= Queen Sacrifice (film) =

Queen Sacrifice is a 30-minute short film written and directed by Julian Richards in 1988 whilst he was a film student at Bournemouth and Poole College of Art and Design and is based on his childhood experience as a school boy chess champion.

The cast includes Richard Davies, Duane Phillips, Lisa Climie and the music was composed by Julian Nott.

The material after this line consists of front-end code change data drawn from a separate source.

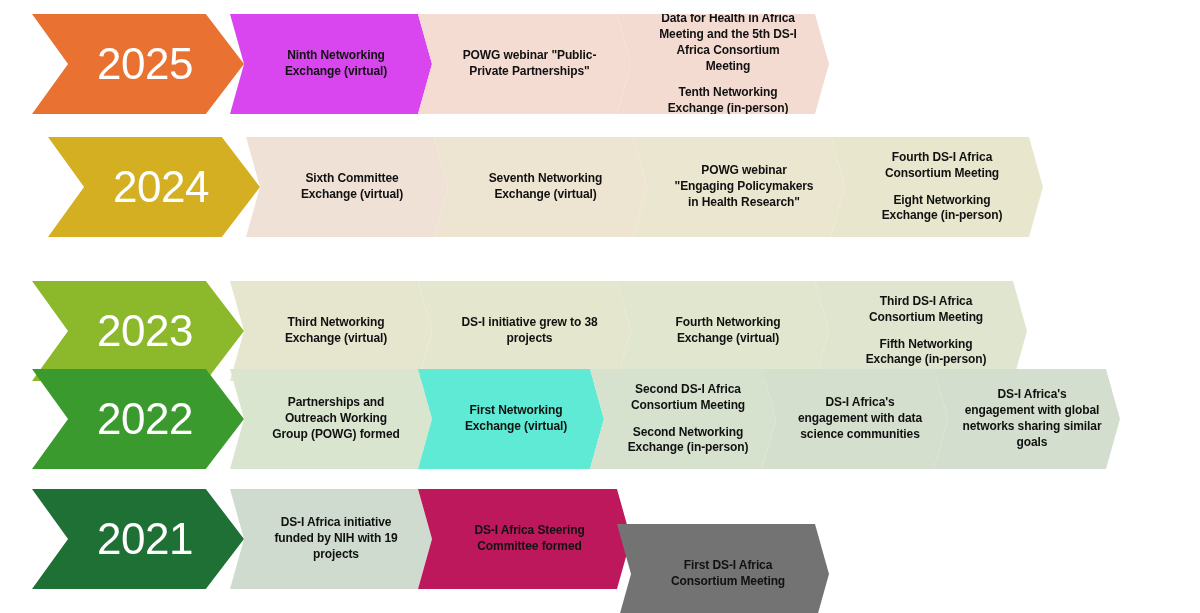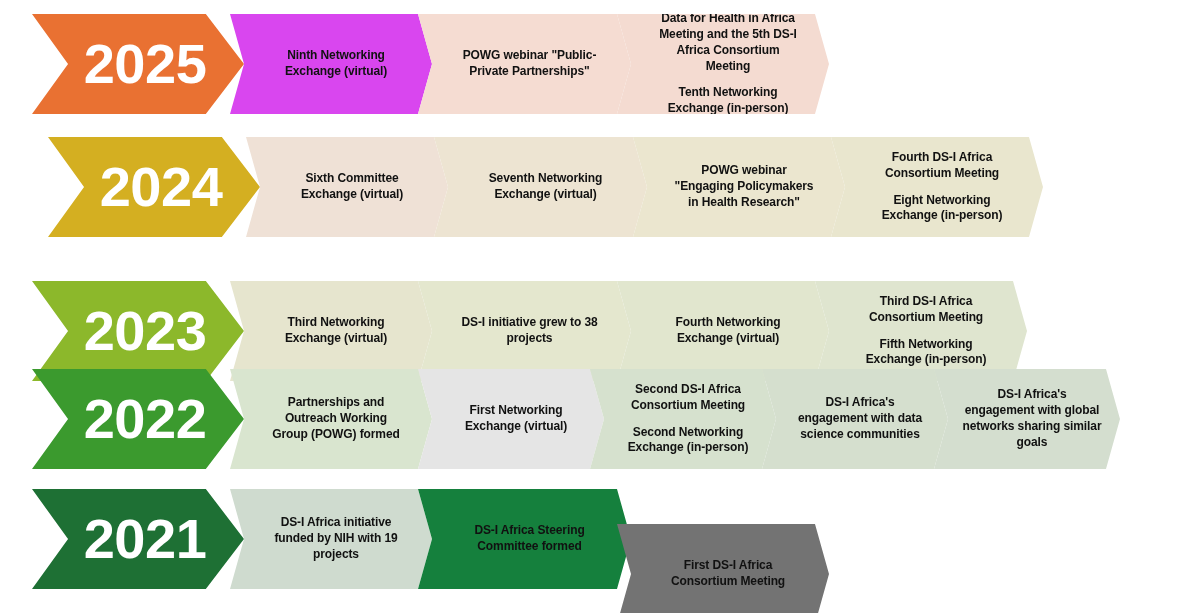--- a/index.html
+++ b/index.html
@@ -35,22 +35,22 @@
     height: 100px;
     display: flex;
     align-items: center;
     justify-content: center;
     -webkit-clip-path: polygon(0 0, 82% 0, 100% 50%, 82% 100%, 0 100%, 17% 50%);
     clip-path: polygon(0 0, 82% 0, 100% 50%, 82% 100%, 0 100%, 17% 50%);
     flex: 0 0 auto;
   }
   .year-label {
     color: #ffffff;
-    font-size: 56px;
-    font-weight: bold;
+    font-size: 44px;
+    font-weight: normal;
     letter-spacing: -0.5px;
     line-height: 1;
     padding-left: 14px;
     white-space: nowrap;
     font-family: "Liberation Sans", sans-serif;
   }
 
   
   .cell-chevron {
     position: relative;
@@ -177,21 +177,21 @@
       <div class="year-chevron" style="background: rgb(59, 154, 46);">
         <div class="year-label">2022</div>
       </div>
       <div class="cell-chevron" style="background: rgb(217, 229, 207); width: 202px; clip-path: polygon(0px 0px, 93.069% 0px, 100% 50%, 93.069% 100%, 0px 100%, 6.931% 50%);">
         <div class="cell-inner">
           <div class="cell-line" style="white-space: pre-line;">Partnerships and
 Outreach Working
 Group (POWG) formed</div>
         </div>
       </div>
-      <div class="cell-chevron" style="background: #e5e5e5; width: 186px; clip-path: polygon(0px 0px, 92.473% 0px, 100% 50%, 92.473% 100%, 0px 100%, 7.527% 50%);">
+      <div class="cell-chevron" style="background: #5eead4; width: 186px; clip-path: polygon(0px 0px, 92.473% 0px, 100% 50%, 92.473% 100%, 0px 100%, 7.527% 50%);">
         <div class="cell-inner">
           <div class="cell-line" style="white-space: pre-line;">First Networking
 Exchange (virtual)</div>
         </div>
       </div>
       <div class="cell-chevron" style="background: rgb(214, 225, 206); width: 186px; clip-path: polygon(0px 0px, 92.473% 0px, 100% 50%, 92.473% 100%, 0px 100%, 7.527% 50%);">
         <div class="cell-inner">
           <div class="cell-line" style="white-space: pre-line;">Second DS-I Africa
 Consortium Meeting</div>
           <div class="cell-line" style="white-space: pre-line;">Second Networking
@@ -218,21 +218,21 @@
       <div class="year-chevron" style="background: rgb(30, 112, 52);">
         <div class="year-label">2021</div>
       </div>
       <div class="cell-chevron" style="background: rgb(207, 219, 207); width: 202px; clip-path: polygon(0px 0px, 93.069% 0px, 100% 50%, 93.069% 100%, 0px 100%, 6.931% 50%);">
         <div class="cell-inner">
           <div class="cell-line" style="white-space: pre-line;">DS-I Africa initiative
 funded by NIH with 19
 projects</div>
         </div>
       </div>
-      <div class="cell-chevron" style="background: #15803d; width: 213px; clip-path: polygon(0px 0px, 93.427% 0px, 100% 50%, 93.427% 100%, 0px 100%, 6.573% 50%);">
+      <div class="cell-chevron" style="background: #be185d; width: 213px; clip-path: polygon(0px 0px, 93.427% 0px, 100% 50%, 93.427% 100%, 0px 100%, 6.573% 50%);">
         <div class="cell-inner">
           <div class="cell-line" style="white-space: pre-line;">DS-I Africa Steering
 Committee formed</div>
         </div>
       </div>
       <div class="cell-chevron" style="background: #737373; width: 212px; clip-path: polygon(0px 0px, 93.396% 0px, 100% 50%, 93.396% 100%, 0px 100%, 6.604% 50%); margin-top: 35px;">
         <div class="cell-inner">
           <div class="cell-line" style="white-space: pre-line;">First DS-I Africa
 Consortium Meeting</div>
         </div>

The 16mm short was filmed on location in Trehafod in the Rhondda Valley and in Bournemouth.

== Synopsis ==

Davey, a talented young chess player and Wil Bevan, his history teacher are in Bournemouth for the British Chess Championships. When Davey meets up with Helen, a punk girl from London, Wil is faced with the problem of steering his charge through the championship and the trauma of first love.

== Awards ==

Thames Television Award for Best Fiction Film at The BP Expo - British Short Film Festival 1990

ZDF Award for Best Film at Munich International Student Film Festival 1989

Award Of Excellence at Tel Aviv Student Film Festival 1989

Silver Plaque at Chicago International Film Festival 1988

Golden Knight for Best Film at Valletta International Film Festival 1991

Certificate of Merit at Cork Film Festival 1989

Special Jury Commendation, Celtic Media Festival 1988

== Distribution ==

Queen Sacrifice was broadcast by the BBC in Screenplay Firsts a drama series for debut film-makers. Queen Sacrifice was also broadcast by the BBC in Scene, a drama series for schools and colleges. Other broadcasts include ZDF in Germany and ITV in Wales. Queen Sacrifice is also available as added value on the German DVD release of The Last Horror Movie.